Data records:
________________
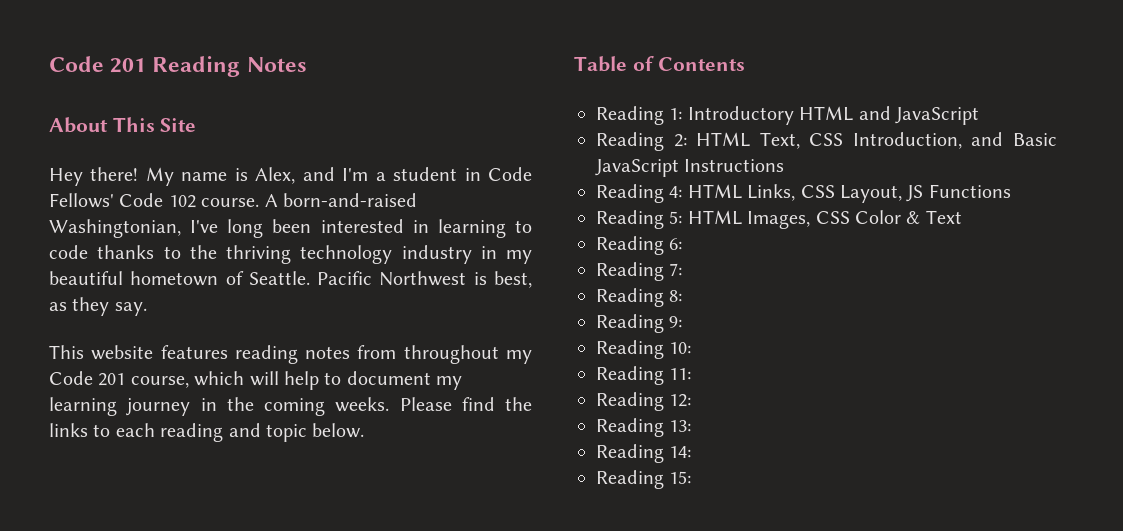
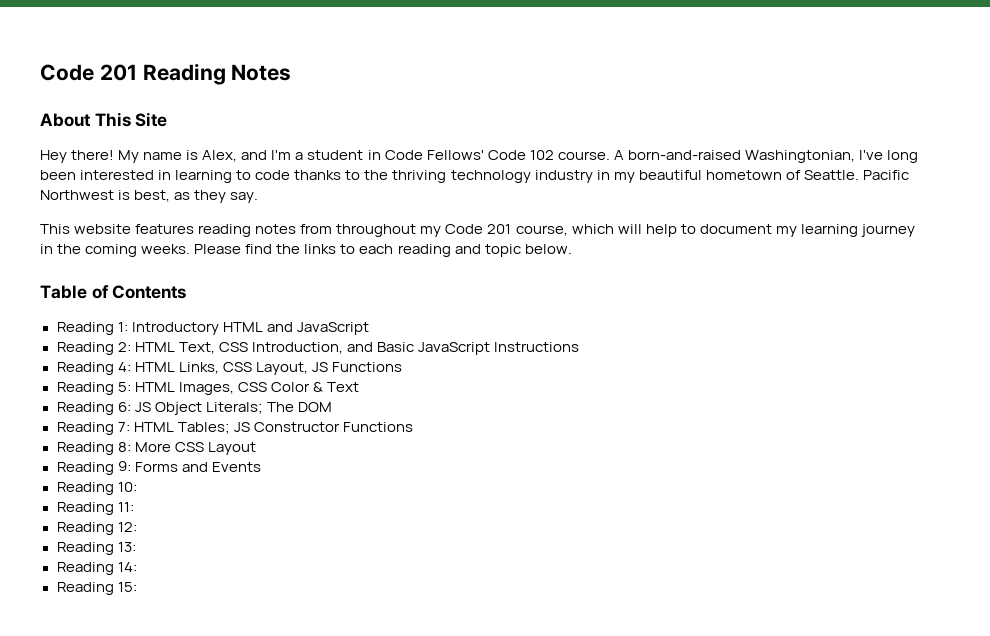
[596,262,683,281] // Reading 7: -> [134,402,332,415] [56,422,413,435] JS Object Literals; The DOM // Reading 7: HTML Tables; JS Constructor Functions
(683, 296) none -> [134,442,256,455] More CSS Layout
(683, 322) none -> [134,462,261,472] Forms and Events

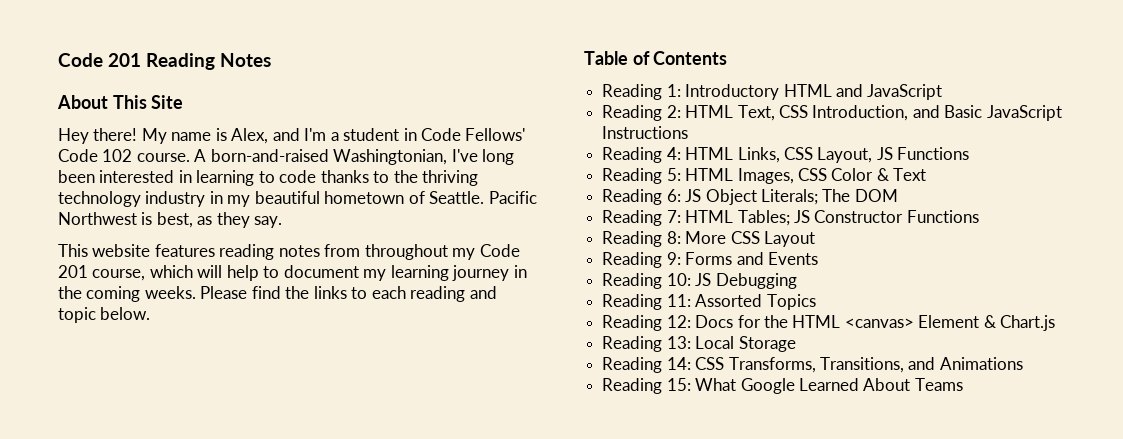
(137, 487) none -> [695,273,797,289] JS Debugging
(134, 507) none -> [695,294,816,310] Assorted Topics
(137, 527) none -> [695,315,1056,331] Docs for the HTML <canvas> Element & Chart.js
(136, 547) none -> [695,336,796,352] Local Storage
[56,582,137,595] // Reading 15: -> [695,357,1023,373] [602,378,963,394] CSS Transforms, Transitions, and Animations // Reading 15: What Google Learned About Teams

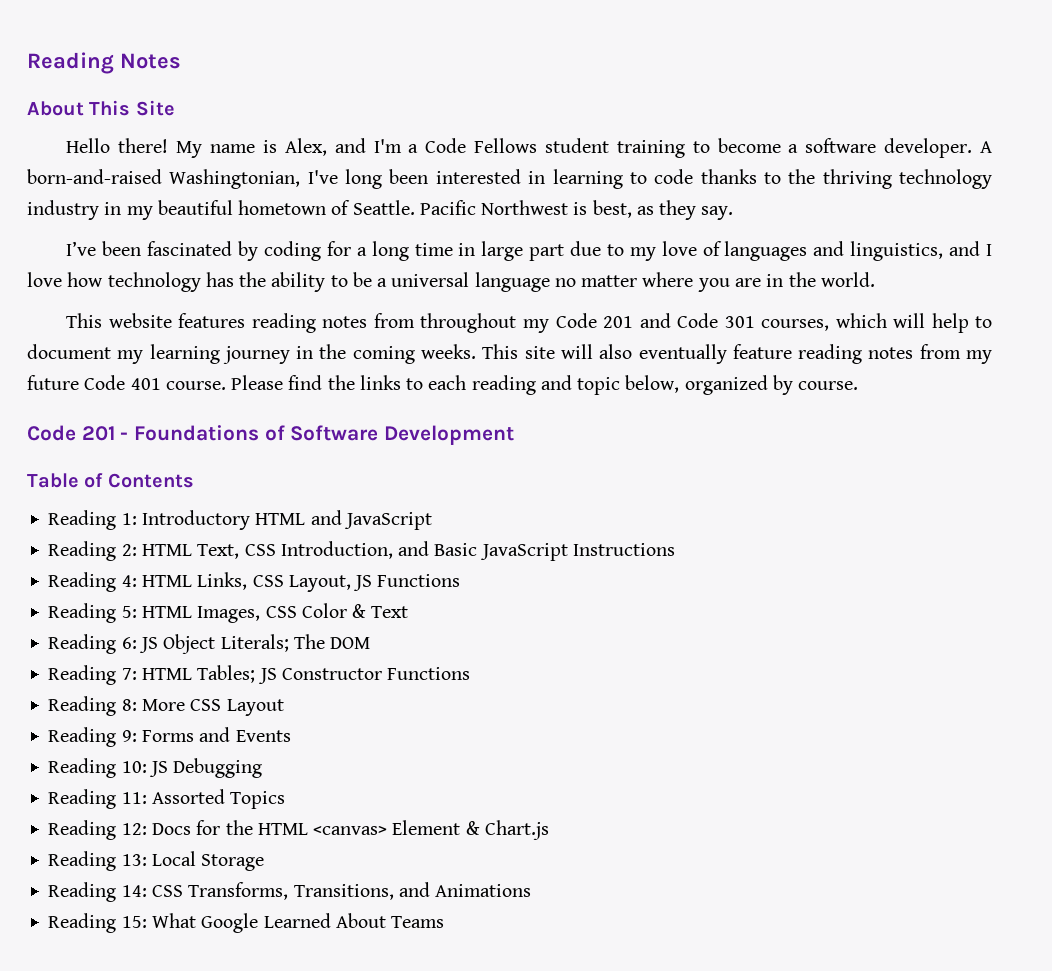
[58,53,142,67] Code 201 -> (27, 63) none
[58,128,89,144] Hey -> [66,138,111,153] Hello
[343,128,526,141] [58,149,190,162] student in Code Fellows' Code 102 course. -> [425,138,973,158] Code Fellows student training to become a software developer.
(283, 222) none -> [66,241,993,261] [27,272,875,292] // I’ve been fascinated by coding for a long time in large part due to my love of languages and linguistics, and I love how technology has the ability to be a universal language no matter where you are in the world.
[92,269,146,281] course, -> [639,313,829,331] and Code 301 courses,
(196, 292) none -> [482,344,992,364] [27,375,226,390] This site will also eventually feature reading notes from my future Code 401 course.
[100,307,151,320] below. -> [625,375,859,395] [27,425,515,445] below, organized by course. // Code 201 - Foundations of Software Development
________________
WHAT THE TASK ASKS | Go to the line above holding "(683, 322) none", then copy exactly each line down to and including the one holding "(136, 547) none", leaving pictures out.

RESPONSE AREA |
(683, 322) none -> [134,462,261,472] Forms and Events

(137, 487) none -> [695,273,797,289] JS Debugging
(134, 507) none -> [695,294,816,310] Assorted Topics
(137, 527) none -> [695,315,1056,331] Docs for the HTML <canvas> Element & Chart.js
(136, 547) none -> [695,336,796,352] Local Storage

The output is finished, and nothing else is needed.